Lift out all lines below that contain "Rozeboom".

■ **Records from a data source**:
BEGIN

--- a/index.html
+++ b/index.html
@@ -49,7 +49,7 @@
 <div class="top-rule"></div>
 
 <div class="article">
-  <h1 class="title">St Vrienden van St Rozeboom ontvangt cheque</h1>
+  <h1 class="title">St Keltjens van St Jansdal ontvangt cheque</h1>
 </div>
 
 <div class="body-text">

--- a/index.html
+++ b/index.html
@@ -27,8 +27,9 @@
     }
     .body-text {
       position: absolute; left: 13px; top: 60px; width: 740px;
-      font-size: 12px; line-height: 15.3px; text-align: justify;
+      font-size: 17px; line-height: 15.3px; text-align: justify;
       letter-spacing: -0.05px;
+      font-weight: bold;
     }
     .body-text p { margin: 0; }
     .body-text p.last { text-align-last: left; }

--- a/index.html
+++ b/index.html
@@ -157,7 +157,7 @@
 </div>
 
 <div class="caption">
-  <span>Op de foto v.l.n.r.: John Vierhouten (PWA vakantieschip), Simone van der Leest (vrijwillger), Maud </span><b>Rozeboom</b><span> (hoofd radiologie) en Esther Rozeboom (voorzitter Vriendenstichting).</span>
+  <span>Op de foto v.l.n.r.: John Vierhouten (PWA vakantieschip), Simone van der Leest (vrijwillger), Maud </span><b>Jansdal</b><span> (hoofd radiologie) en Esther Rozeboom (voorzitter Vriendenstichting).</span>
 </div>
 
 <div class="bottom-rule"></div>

END
BEGIN

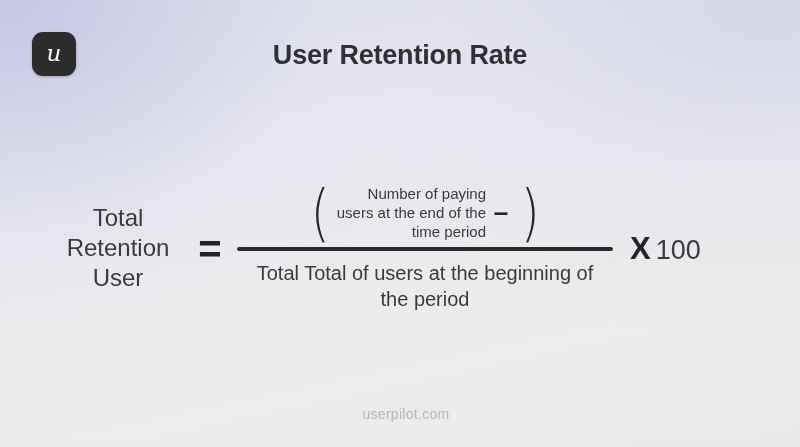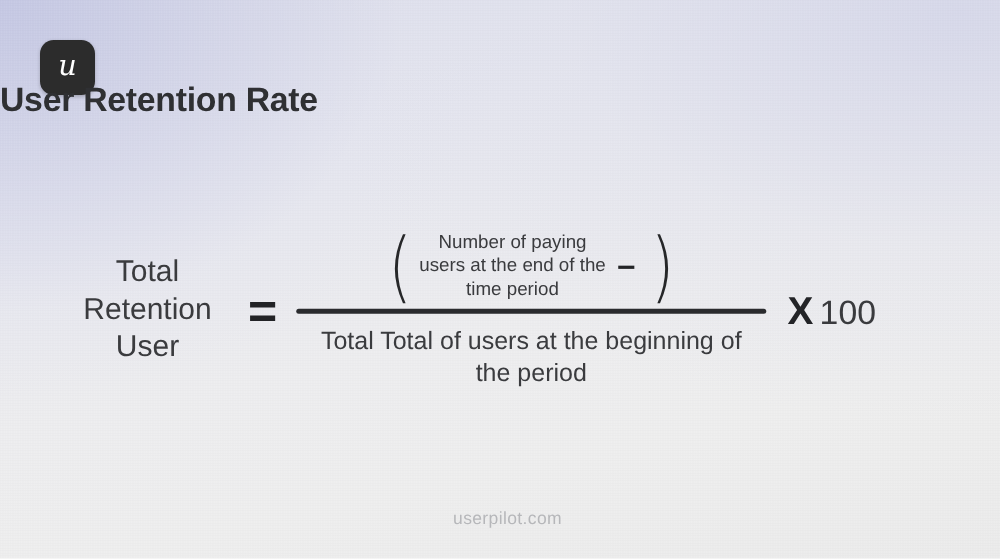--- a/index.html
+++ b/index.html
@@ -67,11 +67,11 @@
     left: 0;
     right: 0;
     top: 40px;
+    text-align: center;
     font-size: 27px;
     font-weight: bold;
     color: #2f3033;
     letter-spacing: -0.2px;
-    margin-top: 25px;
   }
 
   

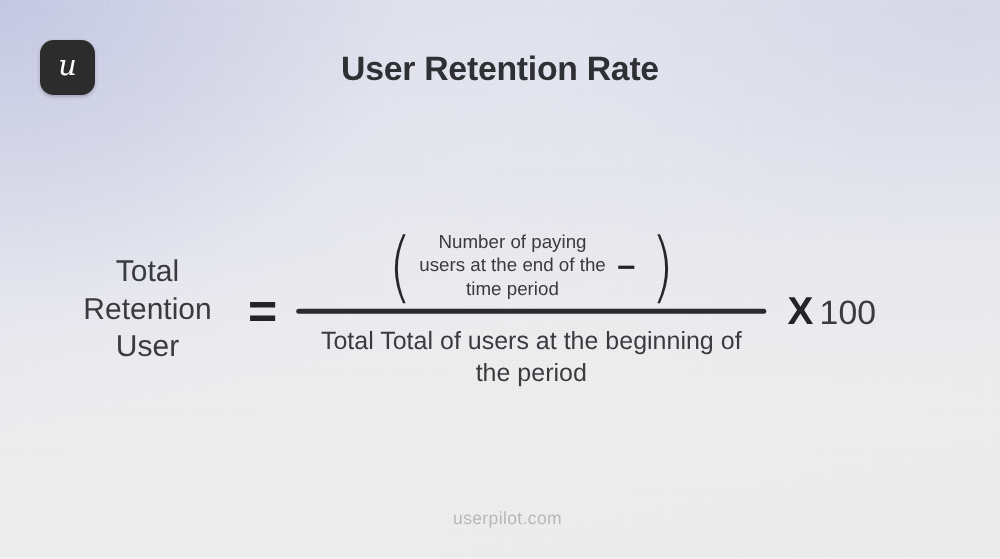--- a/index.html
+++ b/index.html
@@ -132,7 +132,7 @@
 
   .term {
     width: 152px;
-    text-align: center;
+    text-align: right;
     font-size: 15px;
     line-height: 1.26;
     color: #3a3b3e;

END

■ **Task response**:
-  <h1 class="title">St Vrienden van St Rozeboom ontvangt cheque</h1>
-  <span>Op de foto v.l.n.r.: John Vierhouten (PWA vakantieschip), Simone van der Leest (vrijwillger), Maud </span><b>Rozeboom</b><span> (hoofd radiologie) en Esther Rozeboom (voorzitter Vriendenstichting).</span>
+  <span>Op de foto v.l.n.r.: John Vierhouten (PWA vakantieschip), Simone van der Leest (vrijwillger), Maud </span><b>Jansdal</b><span> (hoofd radiologie) en Esther Rozeboom (voorzitter Vriendenstichting).</span>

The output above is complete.